Another tumultuous week in the business has seen NORMAN GILLER feel for some of his old friends, and wondering whether the Mail group might be ready for a new Sunday
As Hurricane Hackgate crosses the Atlantic to batter the Murdoch Empire in America, all eyes here in Britain are now turning towards the Mail group, as speculation persists over whether they will jump into Sunday redtop territory surrendered by the closure of the News of the World.
My moles (that is, people who have willingly spoken to me – with not a single hacked voicemail message involved, I can assure you) tell me a team has been working around the clock in a closed room at Derry Street on a dummy based on their enormously popular website (50 million worldwide unique users can’t be wrong…). There were even whispers of a test run for the paper this weekend.
The new paper would be celebrity-led, with sport playing a huge role. The irreverent Kelvin MacKenzie, who recently jumped ships from The Sun to the Daily Mail, is apparently being lined up as a leading voice. The working title is, simply, Sunday.
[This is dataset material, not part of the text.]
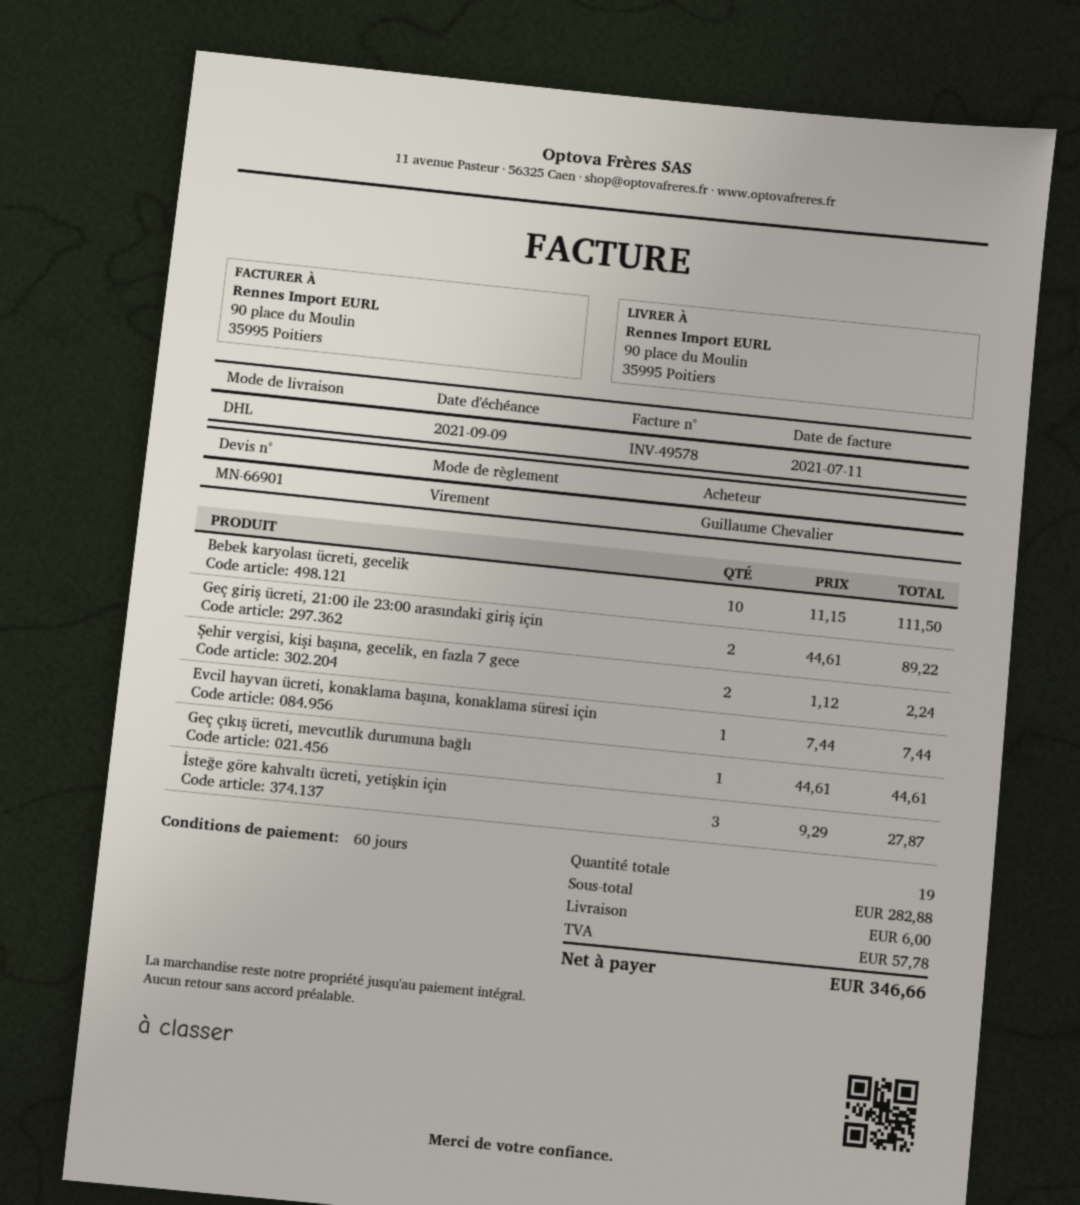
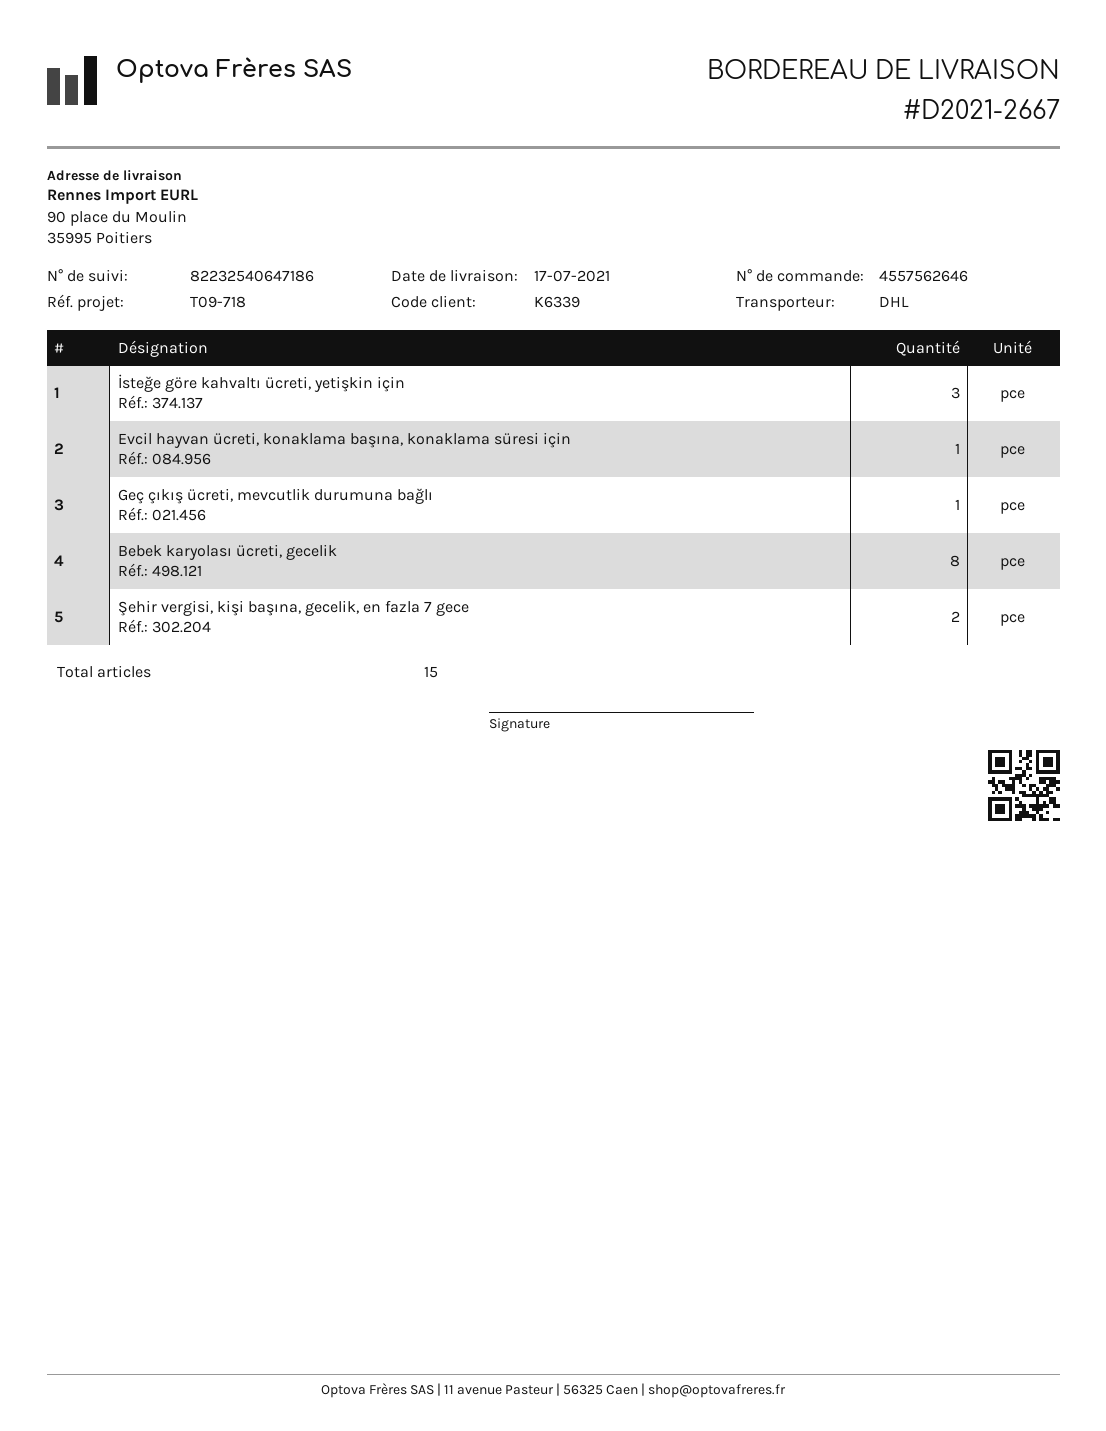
Bebek karyolası ücreti, gecelik: 10 -> 8
Geç giriş ücreti, 21:00 ile 23:00 arasındaki giriş için: 2 -> none
total quantity: 19 -> 15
I understand mastheads considered included World On Sunday and Sunday Life.
News International’s plans to launch a Sun On Sunday look to have been shelved on Tuesday when the Murdochs told the Culture, Media and Sport select committee that they had “no immediate” plans to publish. As a big plank of their contrite appearance before the committee was that they were telling nothing but the truth, they can hardly bring out their seven-day Sun this side of Christmas. Or can they?
The “this is not a priority” statement from Rupert Murdoch was politically measured as exactly the sort of thing the committee wanted to hear, but it came as a huge blow to the squad of Wapping journalists who have been burning the midnight oil working on a Sunday version of The Sun. A sports team led by Mike Dunn had been hoping to hit the streets with the new tabloid to coincide with next month’s kick-off of the Premier League.
It is also a set-back for the 200 laid-off News of the World staff, who Rebekah Brooks was just last week promising to try to to place in jobs within the News International group. Following her resignation and subsequent arrest, she is hardly in a position to keep her promise.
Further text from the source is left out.